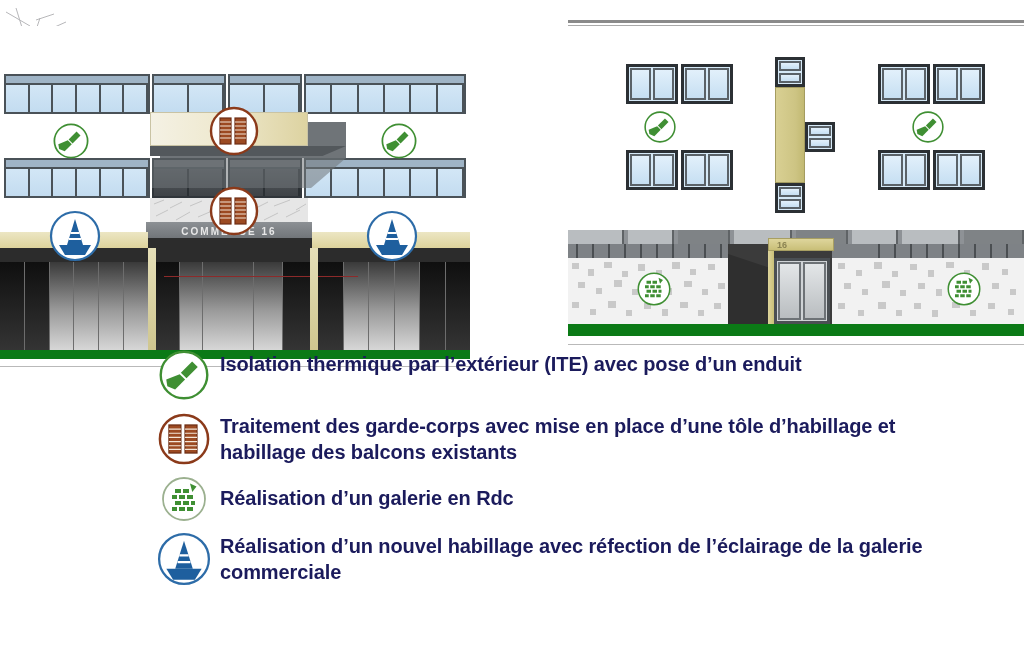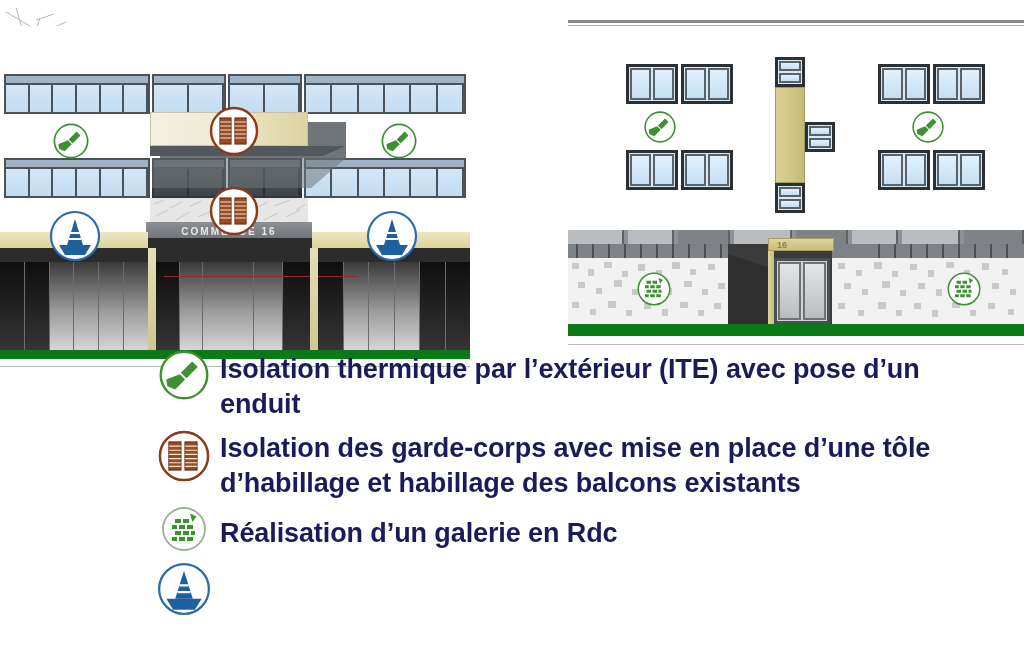"Isolation thermique par l’extérieur" .leg-text { font-size: 27px -> 20px }
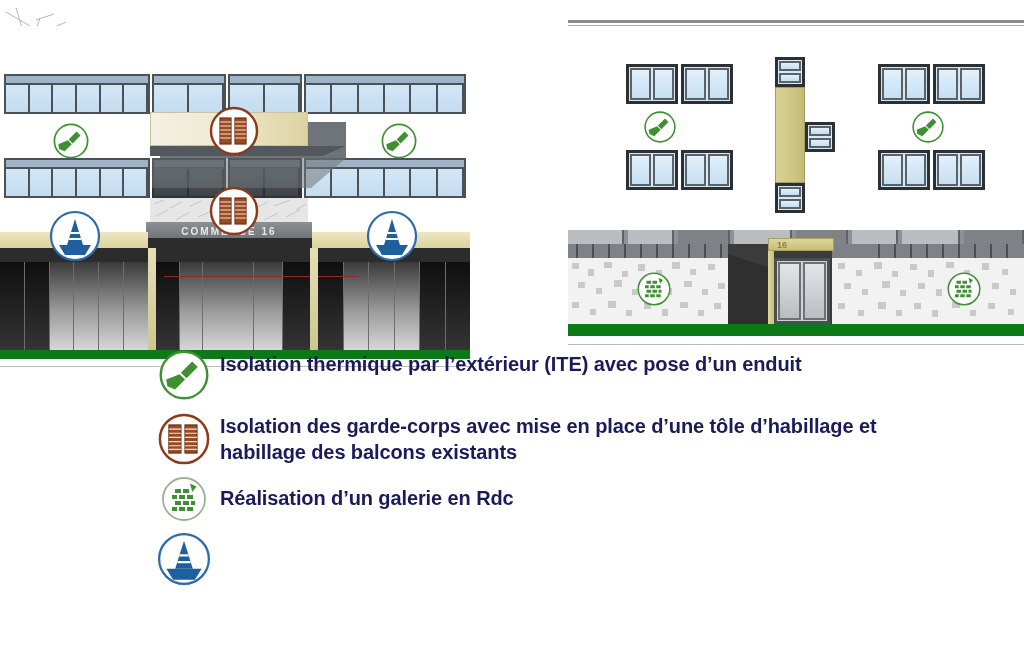"Isolation des garde-corps avec mise" div.leg-text { text: Isolation -> Traitement }
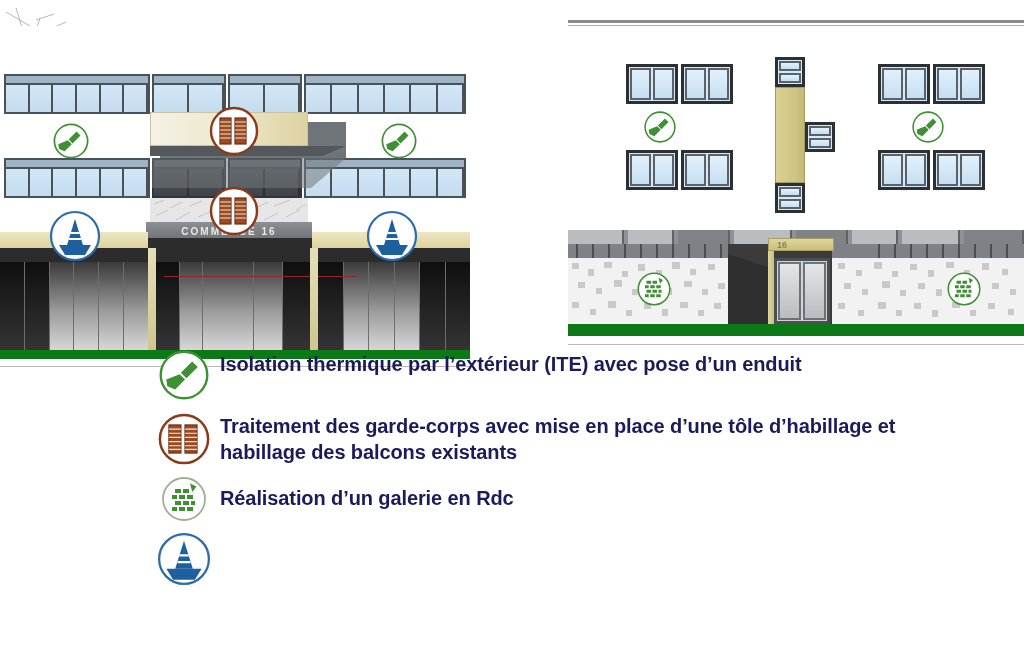"Réalisation d’un nouvel habillage avec" div.leg-text { html: none -> <div>Réalisation d’un nouvel habillage avec réfection de l’éclairage de la galerie commerciale</div> }
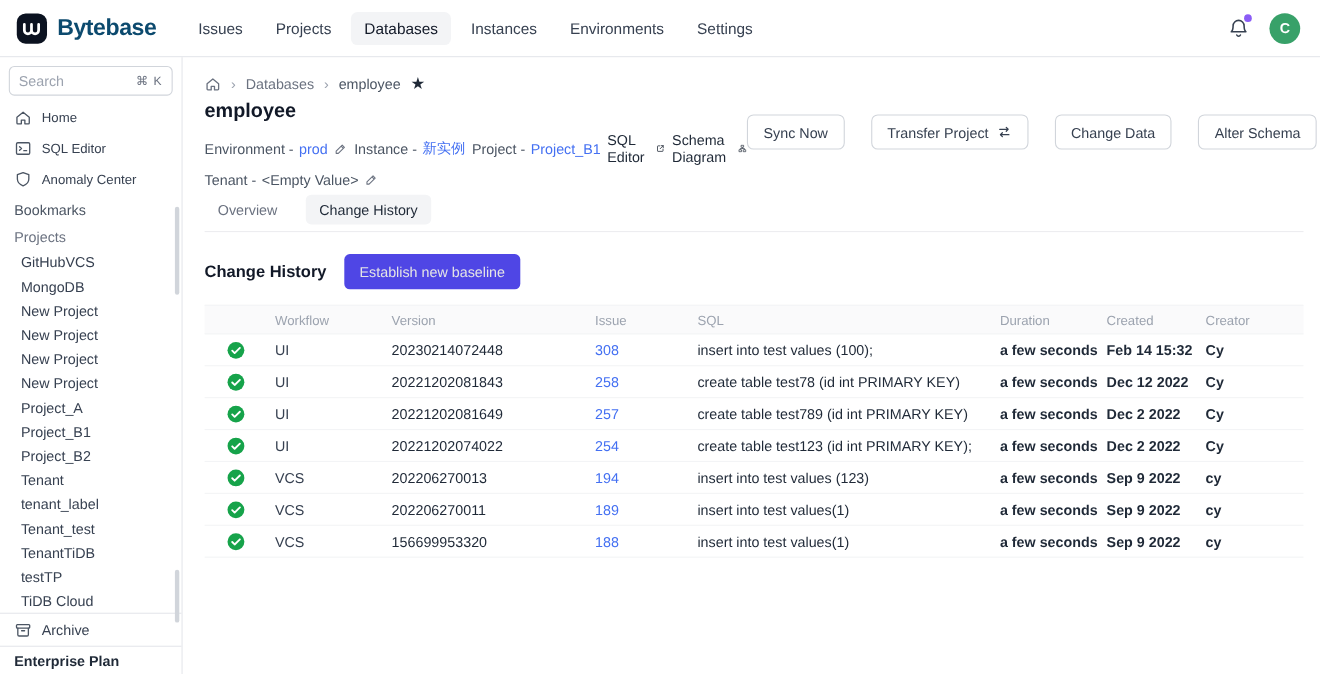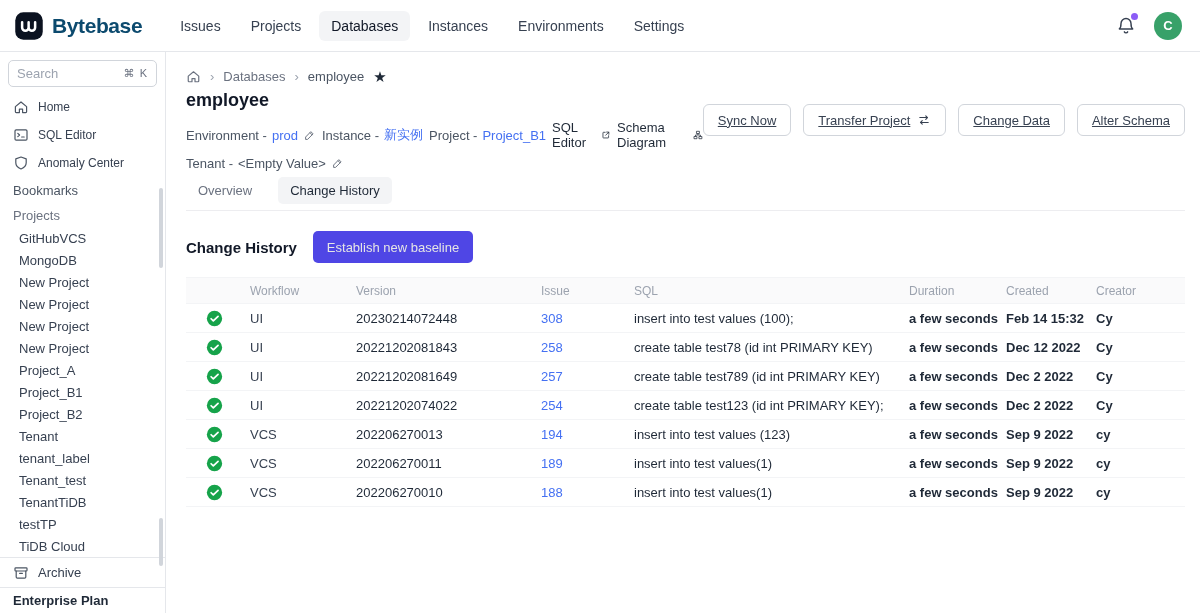"Sync Now" .actions { gap: 12px -> 24px; text-decoration: underline -> none }
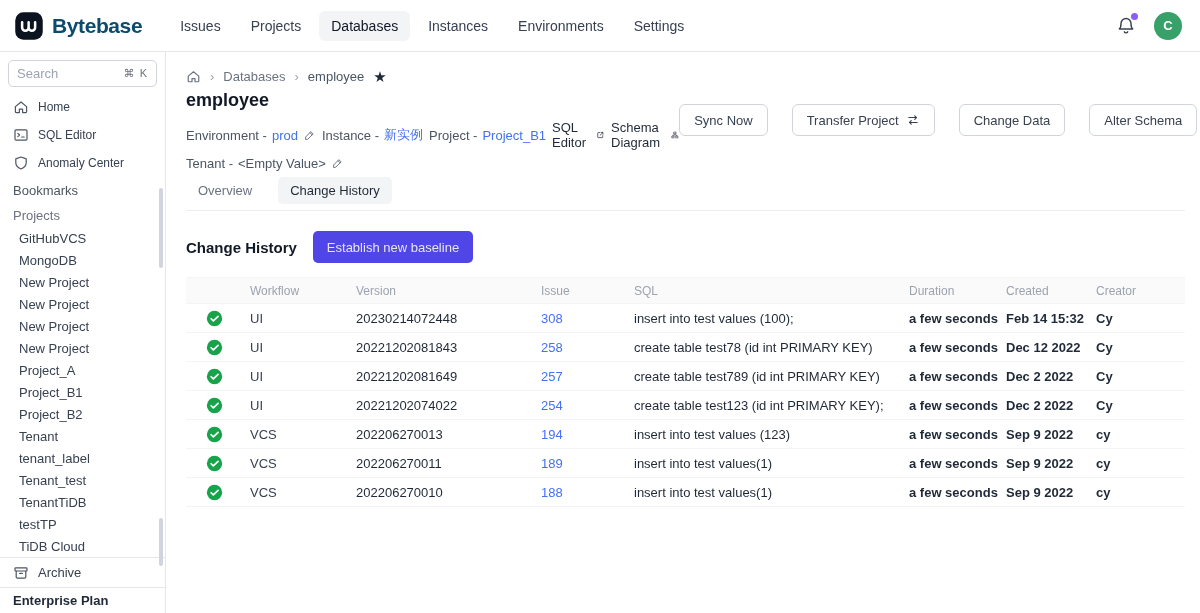"202206270010" div.cell { text: 202206270010 -> 156699953320 }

▸ WHAT TO PRODUCE:
Only the text is to be copied: please reproduce the records exactly and drop the pictures.

▸ RESPONSE:
"Isolation thermique par l’extérieur" .leg-text { font-size: 27px -> 20px }
"Isolation des garde-corps avec mise" div.leg-text { text: Isolation -> Traitement }
"Réalisation d’un nouvel habillage avec" div.leg-text { html: none -> <div>Réalisation d’un nouvel habillage avec réfection de l’éclairage de la galerie commerciale</div> }
"Sync Now" .actions { gap: 12px -> 24px; text-decoration: underline -> none }
"202206270010" div.cell { text: 202206270010 -> 156699953320 }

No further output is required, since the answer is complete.